The court determined that even if the plaintiffs had been able to draw a link between the 1970s closures and the 2013 ones, the recent closures could not be construed as intentionally discriminatory because “it appears that significant numbers of both white and black schools have been closed when their facilities were under-utilized.” According to the district court, “The historic treatment of white schools and the current treatment of black schools, in other words, is not so different.” It concluded that “it is residential segregation, along with changing population patterns, that is largely to blame for the disparities in the closures,” and that “viewing the closure criteria as a pretext for discrimination is therefore implausible as a matter of law.” In addition, the court noted that the closures had realized a financial savings allowing DCPS “to meet at least one of its stated goals: ensuring that ‘[a]ll schools can offer robust programming.’” As a result, the court stated that “[n]o reasonable jury would view those changes as a threadbare façade for racial discrimination.”
As to the argument that the schools were closed to help fund performance bonuses for highly effective teachers, which is discriminatory because those bonuses are disproportionately awarded to teachers at white schools, the district court found the plaintiffs’ assertion was not supported by any evidence in the record. It added that even if the school were closed to fund the performance bonuses and the bonuses were disproportionately awarded to teachers at white schools, the plaintiffs would not prevail because they had failed to show that was as a result of intentional discrimination. The court pointed out that it appeared the “bonuses are awarded to teachers based on race-neutral performance metrics.”
The court found that the plaintiffs’ contention that other resources, such as certified teachers and upgraded facilities, are concentrated in predominantly white schools was in the nature of disparate impact that failed to demonstrate a “link between decisions to spend money renovating schools and racial animus – as opposed to basing those determinations on, say, the age of the facilities.” It also found the charter school argument without merit because the plaintiffs had offered no reason as to why the expansion of charter schools is discriminatory, beyond the assertion “that it seems sinister that there are no charters” in predominantly white neighborhoods.

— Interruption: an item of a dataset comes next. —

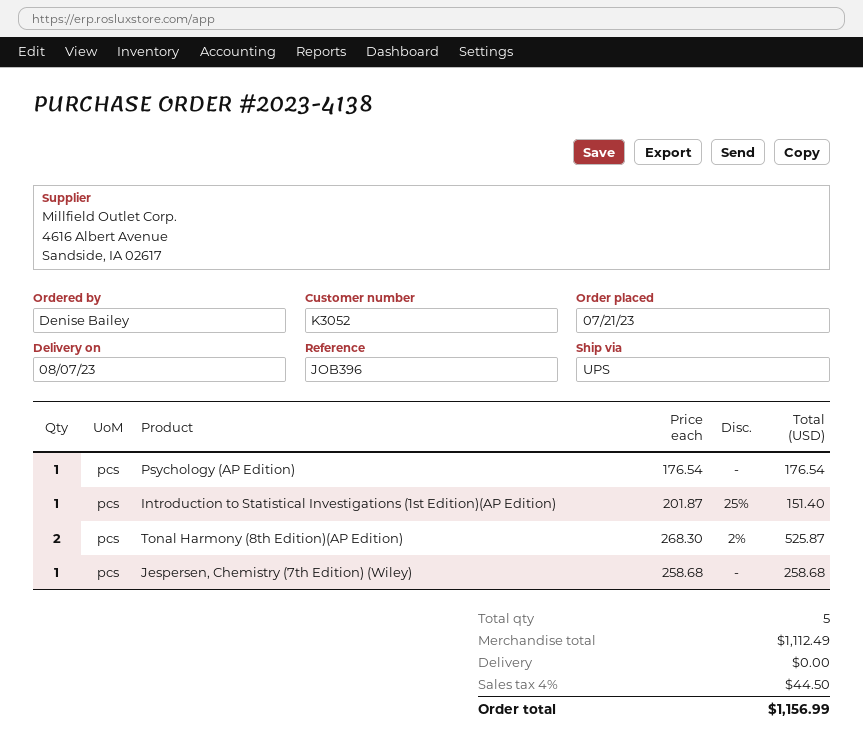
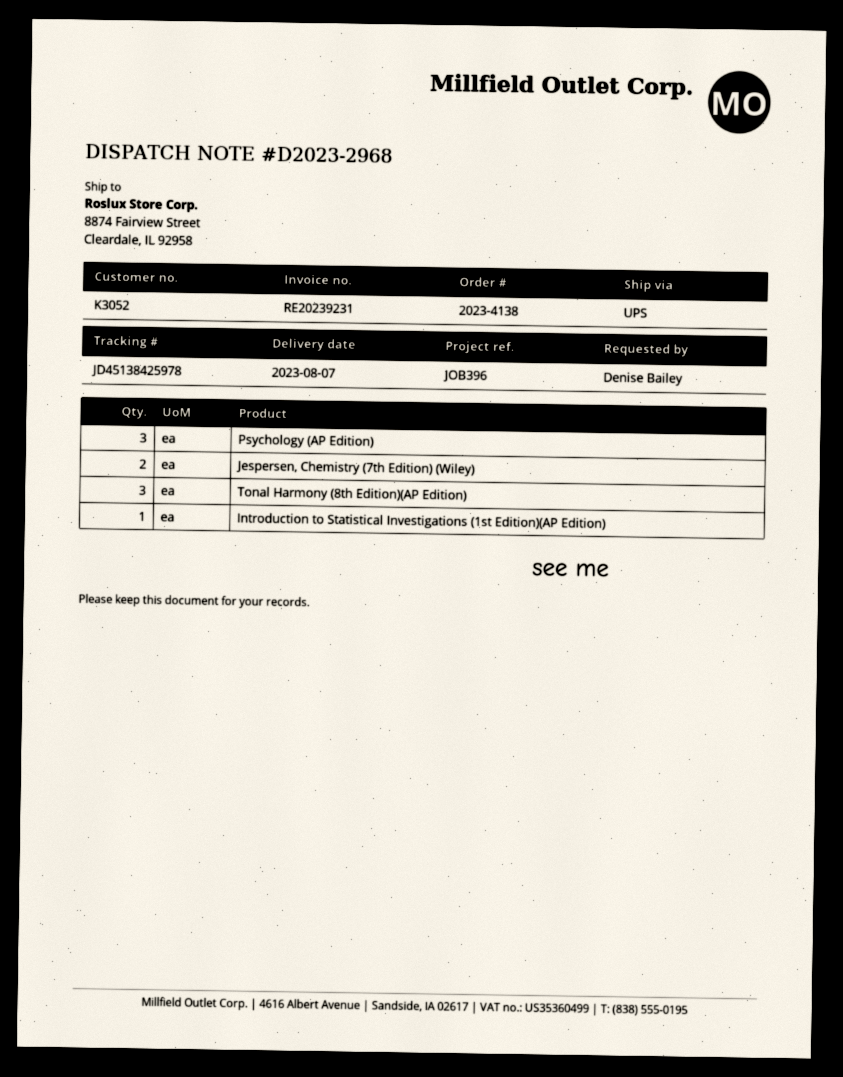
Psychology (AP Edition): 1 -> 3
Tonal Harmony (8th Edition)(AP Edition): 2 -> 3
Jespersen, Chemistry (7th Edition) (Wiley): 1 -> 2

Finally, the district court declined to follow the plaintiffs’ suggestion that it treat DCPS like the school districts involved in the line of cases addressing de jure segregation beginning with Brown. It pointed out that “what policymakers are grappling with here is the current state of de facto segregation in the city” and “[a]s a result, different standards apply.” It also noted that it is unlikely “that Brown and its progeny could properly be stretched to prevent the closure of highly segregated, largely deserted, under-performing schools and to keep minority children from being transferred to higher-performing, less segregated schools nearby.”
Smith v. Henderson, No. 13-420 (D.D.C. July 18, 2014)
[Editor's Note: In October 2013, Legal Clips summarized the district court's ruling in Smith v. Henderson, which allowed the suit to proceed on the equal protection, Title VI, and DCHRA claims.]